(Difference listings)
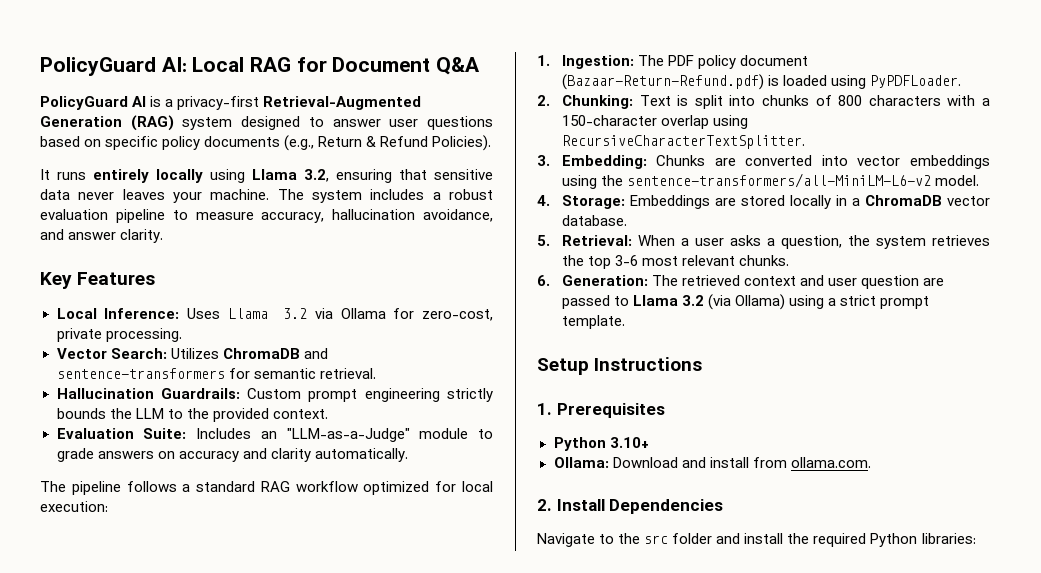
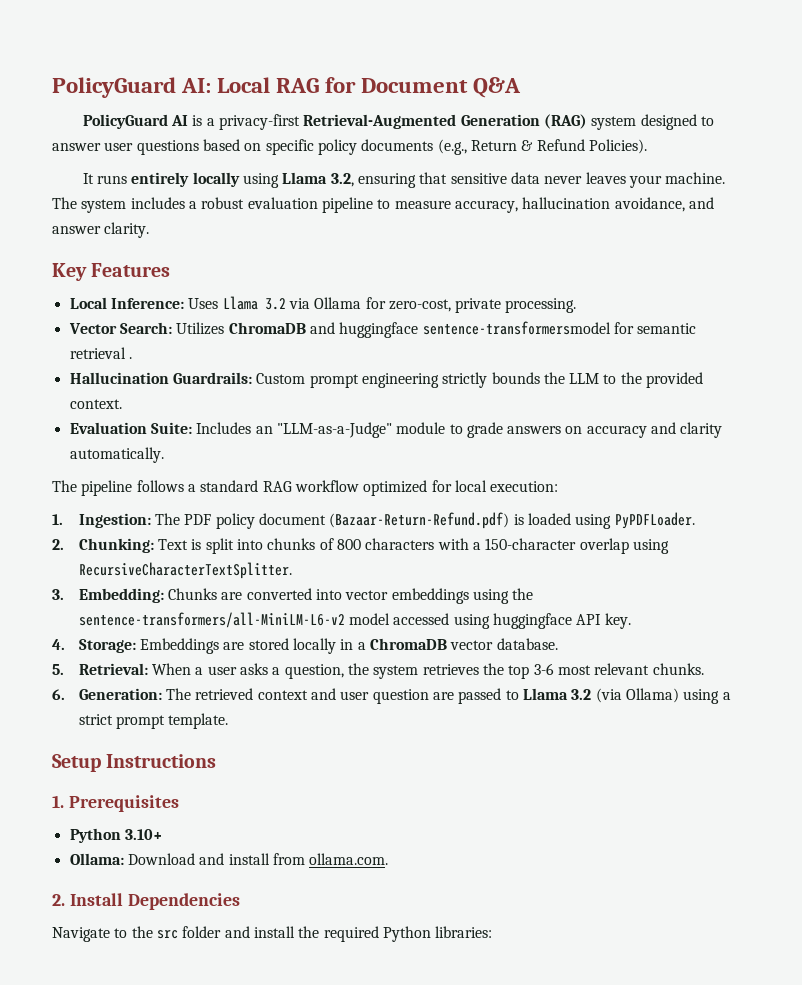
- Vector Search: Utilizes ChromaDB and sentence-transformers for semantic retrieval.
+ Vector Search: Utilizes ChromaDB and huggingface sentence-transformersmodel for semantic retrieval .
- 3. Embedding: Chunks are converted into vector embeddings using the sentence-transformers/all-MiniLM-L6-v2 model.
+ 3. Embedding: Chunks are converted into vector embeddings using the sentence-transformers/all-MiniLM-L6-v2 model accessed using huggingface API key.

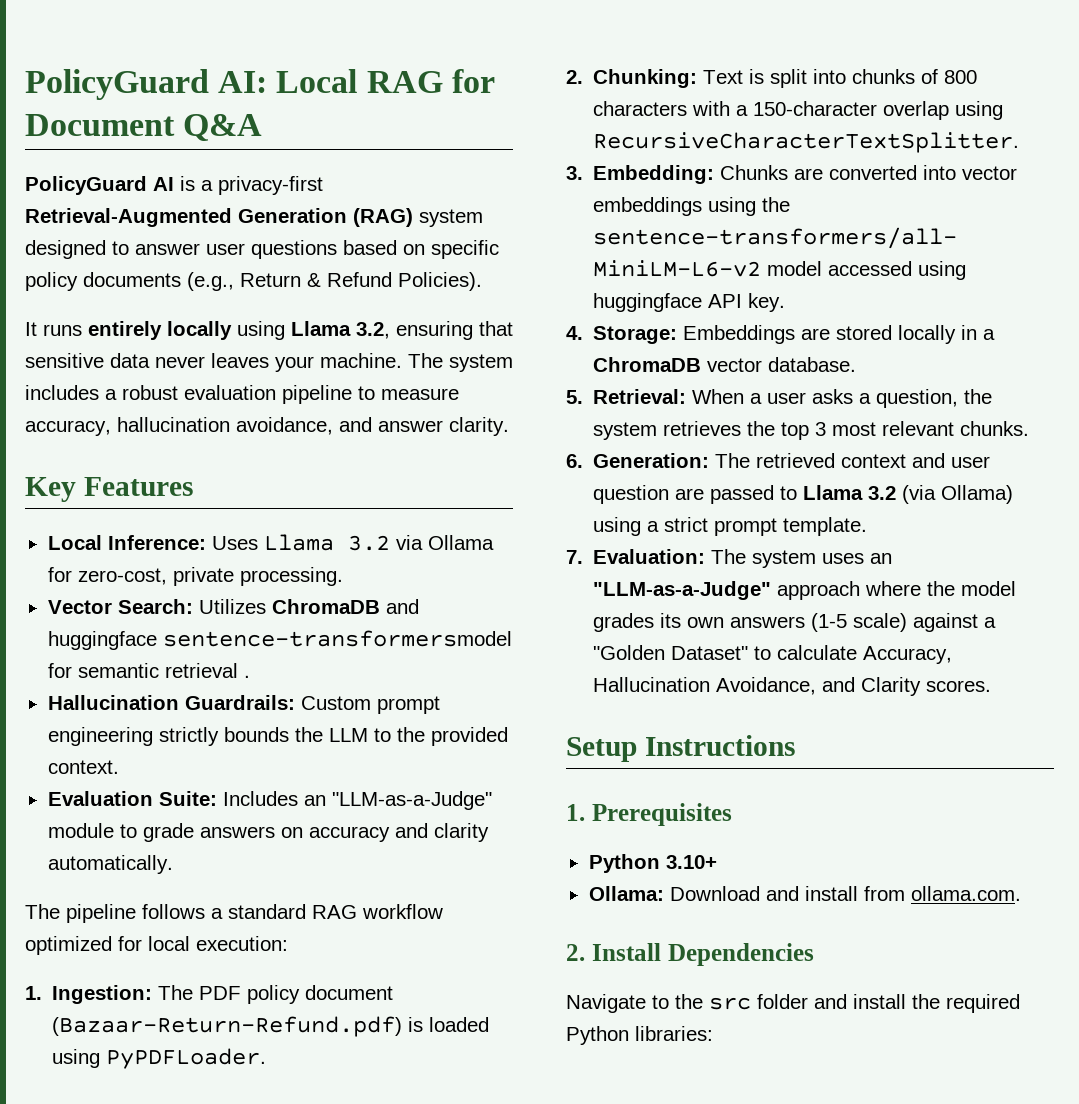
- 5. Retrieval: When a user asks a question, the system retrieves the top 3-6 most relevant chunks.
+ 5. Retrieval: When a user asks a question, the system retrieves the top 3 most relevant chunks.
+ 7. Evaluation: The system uses an "LLM-as-a-Judge" approach where the model grades its own answers (1-5 scale) against a "Golden Dataset" to calculate Accuracy, Hallucination Avoidance, and Clarity scores.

• [Exercise requirements] Since only the text is needed, retype the data above exactly and omit the pictures.

• [Reply to the exercise]
- Vector Search: Utilizes ChromaDB and sentence-transformers for semantic retrieval.
+ Vector Search: Utilizes ChromaDB and huggingface sentence-transformersmodel for semantic retrieval .
- 3. Embedding: Chunks are converted into vector embeddings using the sentence-transformers/all-MiniLM-L6-v2 model.
+ 3. Embedding: Chunks are converted into vector embeddings using the sentence-transformers/all-MiniLM-L6-v2 model accessed using huggingface API key.

- 5. Retrieval: When a user asks a question, the system retrieves the top 3-6 most relevant chunks.
+ 5. Retrieval: When a user asks a question, the system retrieves the top 3 most relevant chunks.
+ 7. Evaluation: The system uses an "LLM-as-a-Judge" approach where the model grades its own answers (1-5 scale) against a "Golden Dataset" to calculate Accuracy, Hallucination Avoidance, and Clarity scores.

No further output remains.